Bowie himself said it was constructed –as was the whole Aladdin Sane album – from the visions of modern USA he had witnessed as he toured as Ziggy Stardust into the hearts, minds and Top 40 of the new world.

The lyrics fascinated me. I cut them out from a Songwords comic and stuck them on my bedroom wall. I later found out that Bowie had written them about the post-apocalypse that seemed to inhabit a lot of his work during that period. His vision was of 2033, influenced by William Burroughs, and his leaning towards the abstract depicted a real, solid version of the future that all young ‘uns could hang onto; a vision that would serve us into our teenage years.

The injection of real people and characters into the lyrics influences me to this day; include your friends and neighbour in what you do, as though everybody knows them. In time they will do exactly that. I became so familiar with Carl Gustav Jung (the foreman), and Twiggy (“Twig the wonder-kid”, who adorned the cover of his next LP, Pin-Ups), and the unspecified Buddy in the first line of the chorus.

More than anything else, for the next few years, this was my favourite Bowie tune. It still speaks to me in a way most other pop music never has. So much so, that on October 4 1995, when it became apparent that my then-partner was about to give birth to a little boy, my adoration for one of the strangest songs ever written kicked in. My immediate thought sprung to Buddy, the fella from Drive-In Saturday… and so it is. He is our constant reminder of my pre-teenage obsession with that alien from outer space.
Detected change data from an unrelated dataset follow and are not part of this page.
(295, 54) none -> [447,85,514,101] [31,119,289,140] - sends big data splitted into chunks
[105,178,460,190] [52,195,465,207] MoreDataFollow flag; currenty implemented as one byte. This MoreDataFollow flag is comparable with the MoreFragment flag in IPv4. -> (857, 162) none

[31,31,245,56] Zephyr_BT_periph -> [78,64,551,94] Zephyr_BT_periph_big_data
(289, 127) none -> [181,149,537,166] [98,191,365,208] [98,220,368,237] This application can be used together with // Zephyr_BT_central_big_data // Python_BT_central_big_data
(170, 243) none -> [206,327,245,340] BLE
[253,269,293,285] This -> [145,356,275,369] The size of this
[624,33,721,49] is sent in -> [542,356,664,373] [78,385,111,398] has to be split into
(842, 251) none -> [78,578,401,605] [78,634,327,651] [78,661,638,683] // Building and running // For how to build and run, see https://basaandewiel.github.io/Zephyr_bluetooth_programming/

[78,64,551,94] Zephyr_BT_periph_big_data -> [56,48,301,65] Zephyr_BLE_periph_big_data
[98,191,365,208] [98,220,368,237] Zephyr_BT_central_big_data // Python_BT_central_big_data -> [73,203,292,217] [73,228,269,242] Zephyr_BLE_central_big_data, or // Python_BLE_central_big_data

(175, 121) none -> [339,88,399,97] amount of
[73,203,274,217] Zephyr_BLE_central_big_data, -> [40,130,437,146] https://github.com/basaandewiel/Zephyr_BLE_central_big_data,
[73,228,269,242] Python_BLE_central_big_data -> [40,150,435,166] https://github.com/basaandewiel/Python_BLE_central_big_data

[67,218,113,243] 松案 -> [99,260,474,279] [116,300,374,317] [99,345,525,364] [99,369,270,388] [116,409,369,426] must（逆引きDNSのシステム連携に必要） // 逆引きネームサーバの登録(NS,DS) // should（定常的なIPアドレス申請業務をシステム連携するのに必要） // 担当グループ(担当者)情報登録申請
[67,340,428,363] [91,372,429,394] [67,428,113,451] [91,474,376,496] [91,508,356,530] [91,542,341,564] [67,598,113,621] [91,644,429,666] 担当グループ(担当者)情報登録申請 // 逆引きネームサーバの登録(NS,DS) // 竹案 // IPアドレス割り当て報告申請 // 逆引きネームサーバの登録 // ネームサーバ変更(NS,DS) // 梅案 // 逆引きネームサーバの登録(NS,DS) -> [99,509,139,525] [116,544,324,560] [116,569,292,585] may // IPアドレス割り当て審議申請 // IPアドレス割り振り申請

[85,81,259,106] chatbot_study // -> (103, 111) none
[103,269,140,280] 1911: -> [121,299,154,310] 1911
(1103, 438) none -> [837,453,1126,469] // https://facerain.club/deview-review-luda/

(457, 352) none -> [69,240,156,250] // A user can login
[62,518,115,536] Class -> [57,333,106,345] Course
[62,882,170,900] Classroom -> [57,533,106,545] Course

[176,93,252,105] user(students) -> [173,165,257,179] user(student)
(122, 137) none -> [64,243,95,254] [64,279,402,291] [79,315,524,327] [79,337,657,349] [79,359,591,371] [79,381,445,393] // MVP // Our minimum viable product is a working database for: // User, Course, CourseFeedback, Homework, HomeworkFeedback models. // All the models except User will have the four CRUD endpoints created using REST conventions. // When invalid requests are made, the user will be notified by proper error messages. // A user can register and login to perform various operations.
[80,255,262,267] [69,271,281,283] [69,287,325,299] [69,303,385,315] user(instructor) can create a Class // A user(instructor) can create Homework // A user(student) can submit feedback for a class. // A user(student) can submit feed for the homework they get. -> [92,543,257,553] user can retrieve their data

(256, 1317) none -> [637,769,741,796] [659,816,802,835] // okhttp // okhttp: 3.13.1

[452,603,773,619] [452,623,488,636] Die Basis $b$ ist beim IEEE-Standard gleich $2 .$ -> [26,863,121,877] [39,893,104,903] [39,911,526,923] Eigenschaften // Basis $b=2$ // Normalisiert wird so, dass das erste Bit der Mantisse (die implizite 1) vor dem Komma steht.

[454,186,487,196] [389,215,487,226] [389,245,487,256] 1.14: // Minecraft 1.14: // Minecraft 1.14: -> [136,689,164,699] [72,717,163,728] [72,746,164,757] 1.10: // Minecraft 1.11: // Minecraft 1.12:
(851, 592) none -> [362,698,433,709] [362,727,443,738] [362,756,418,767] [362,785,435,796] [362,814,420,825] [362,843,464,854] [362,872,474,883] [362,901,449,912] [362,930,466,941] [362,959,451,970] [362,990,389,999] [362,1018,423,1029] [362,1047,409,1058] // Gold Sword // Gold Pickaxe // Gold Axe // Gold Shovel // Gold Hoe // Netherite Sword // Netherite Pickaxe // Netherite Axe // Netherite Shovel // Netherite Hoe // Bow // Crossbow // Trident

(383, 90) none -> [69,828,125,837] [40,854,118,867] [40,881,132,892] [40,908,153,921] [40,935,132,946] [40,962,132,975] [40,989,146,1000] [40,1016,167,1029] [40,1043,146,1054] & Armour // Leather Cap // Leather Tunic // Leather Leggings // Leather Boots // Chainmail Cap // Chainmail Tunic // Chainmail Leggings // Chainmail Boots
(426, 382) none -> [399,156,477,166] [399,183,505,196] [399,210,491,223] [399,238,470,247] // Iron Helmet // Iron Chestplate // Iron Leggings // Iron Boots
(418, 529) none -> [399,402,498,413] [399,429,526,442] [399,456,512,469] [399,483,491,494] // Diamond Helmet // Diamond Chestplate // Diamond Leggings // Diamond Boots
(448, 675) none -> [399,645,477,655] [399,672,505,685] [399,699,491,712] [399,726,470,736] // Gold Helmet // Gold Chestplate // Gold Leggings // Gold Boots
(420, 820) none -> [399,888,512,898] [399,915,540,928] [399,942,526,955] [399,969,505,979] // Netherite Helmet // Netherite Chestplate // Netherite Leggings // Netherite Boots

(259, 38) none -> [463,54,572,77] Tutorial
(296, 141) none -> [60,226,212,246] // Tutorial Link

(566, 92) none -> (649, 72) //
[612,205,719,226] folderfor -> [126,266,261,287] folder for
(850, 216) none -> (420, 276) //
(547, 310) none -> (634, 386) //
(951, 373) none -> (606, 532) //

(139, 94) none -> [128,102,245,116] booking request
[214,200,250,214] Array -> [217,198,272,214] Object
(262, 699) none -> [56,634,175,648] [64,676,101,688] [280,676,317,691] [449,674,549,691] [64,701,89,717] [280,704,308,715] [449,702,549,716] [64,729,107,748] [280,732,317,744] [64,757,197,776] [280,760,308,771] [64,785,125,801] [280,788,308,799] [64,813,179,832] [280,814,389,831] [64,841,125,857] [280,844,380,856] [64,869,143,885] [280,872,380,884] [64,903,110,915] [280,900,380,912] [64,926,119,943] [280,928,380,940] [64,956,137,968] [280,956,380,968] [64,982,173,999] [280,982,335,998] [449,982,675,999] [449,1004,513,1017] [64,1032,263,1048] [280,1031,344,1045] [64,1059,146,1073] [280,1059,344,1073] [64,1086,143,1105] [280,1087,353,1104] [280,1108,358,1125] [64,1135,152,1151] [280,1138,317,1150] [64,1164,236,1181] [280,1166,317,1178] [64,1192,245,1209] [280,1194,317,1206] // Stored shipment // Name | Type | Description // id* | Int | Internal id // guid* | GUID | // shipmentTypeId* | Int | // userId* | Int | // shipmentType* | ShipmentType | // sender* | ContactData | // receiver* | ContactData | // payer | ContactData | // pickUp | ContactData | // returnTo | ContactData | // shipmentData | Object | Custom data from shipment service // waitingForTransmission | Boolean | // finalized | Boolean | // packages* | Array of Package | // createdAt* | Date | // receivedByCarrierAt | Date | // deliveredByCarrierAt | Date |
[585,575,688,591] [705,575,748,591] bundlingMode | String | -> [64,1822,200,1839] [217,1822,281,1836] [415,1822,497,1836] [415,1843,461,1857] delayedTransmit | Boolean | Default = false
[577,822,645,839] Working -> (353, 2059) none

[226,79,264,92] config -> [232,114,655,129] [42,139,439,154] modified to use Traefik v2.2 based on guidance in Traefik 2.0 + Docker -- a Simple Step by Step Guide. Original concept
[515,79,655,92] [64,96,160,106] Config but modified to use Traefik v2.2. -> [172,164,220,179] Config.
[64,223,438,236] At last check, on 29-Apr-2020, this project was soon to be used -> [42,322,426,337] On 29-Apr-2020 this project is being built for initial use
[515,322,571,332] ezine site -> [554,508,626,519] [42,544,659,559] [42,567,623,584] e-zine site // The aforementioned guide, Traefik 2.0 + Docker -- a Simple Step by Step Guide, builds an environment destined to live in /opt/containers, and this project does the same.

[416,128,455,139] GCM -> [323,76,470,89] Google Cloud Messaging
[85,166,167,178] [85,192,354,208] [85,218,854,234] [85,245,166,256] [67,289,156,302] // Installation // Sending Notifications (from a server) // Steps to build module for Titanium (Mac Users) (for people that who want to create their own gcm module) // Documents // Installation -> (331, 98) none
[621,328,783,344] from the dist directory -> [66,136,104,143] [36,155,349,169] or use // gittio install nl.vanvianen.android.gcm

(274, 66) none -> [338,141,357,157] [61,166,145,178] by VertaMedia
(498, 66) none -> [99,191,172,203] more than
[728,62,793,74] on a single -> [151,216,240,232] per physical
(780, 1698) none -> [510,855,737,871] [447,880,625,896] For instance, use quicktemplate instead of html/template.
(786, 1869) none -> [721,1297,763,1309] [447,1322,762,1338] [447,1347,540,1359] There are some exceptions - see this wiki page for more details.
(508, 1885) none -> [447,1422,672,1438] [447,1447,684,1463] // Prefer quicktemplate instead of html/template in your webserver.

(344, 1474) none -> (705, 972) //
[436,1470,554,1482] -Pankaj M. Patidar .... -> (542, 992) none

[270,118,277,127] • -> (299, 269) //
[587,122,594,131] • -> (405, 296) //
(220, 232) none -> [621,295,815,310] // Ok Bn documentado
And it suits him, he’s the only person I know named after a character in a Bowie song and he is only too aware of what it means to me.

My son Buddy is now a man, with curly hair like Bowie and an electric guitar. He shared my utter disbelief and hurt at the passing of one of the greatest British artists of the last 100 years, and I don’t just mean in pop. David Bowie was a true artist who broke the mould and changed things forever, like Pablo Picasso, Michelangelo, Rembrandt, Warhol and the other colossi of the history of art. He will be remembered as a demi-god. Thankfully. Bernie Connor

“He Speaks Of Senseless Things”

A giant leap; “What’s that song dad?”

Thursday night ritual; homework (before I threw it on the fire), tea, Tomorrows World, Top of the Pops, comfortable discomfort on the sofa, pipe smoke, rocking chair, ironing board, “Get yer hair cut”, glitter, glam, guitars. Hey, that’s far out!

Same sofa, some time later. “Oh No! Not Time”. “He flexes like a whore, falls wanking to the floor”. You could cut it with a knife. Thanks, David!

Void 1: Punky reggae party. By the time I get to Berlin he’s gone

How Chic: We danced and got Kooky

Void 2: Bowie’s in space, Everyone Says Hi

Ten years go by. Lightning flash – I’d Rather Be High – Feel So Lonely I Could Die

“Good evening, ladies and gentlemen, tonight’s guest is David Bowie, whose latest release, Blackstar, has gone straight into the charts at number 1. David, welcome, how would you describe Blackstar…”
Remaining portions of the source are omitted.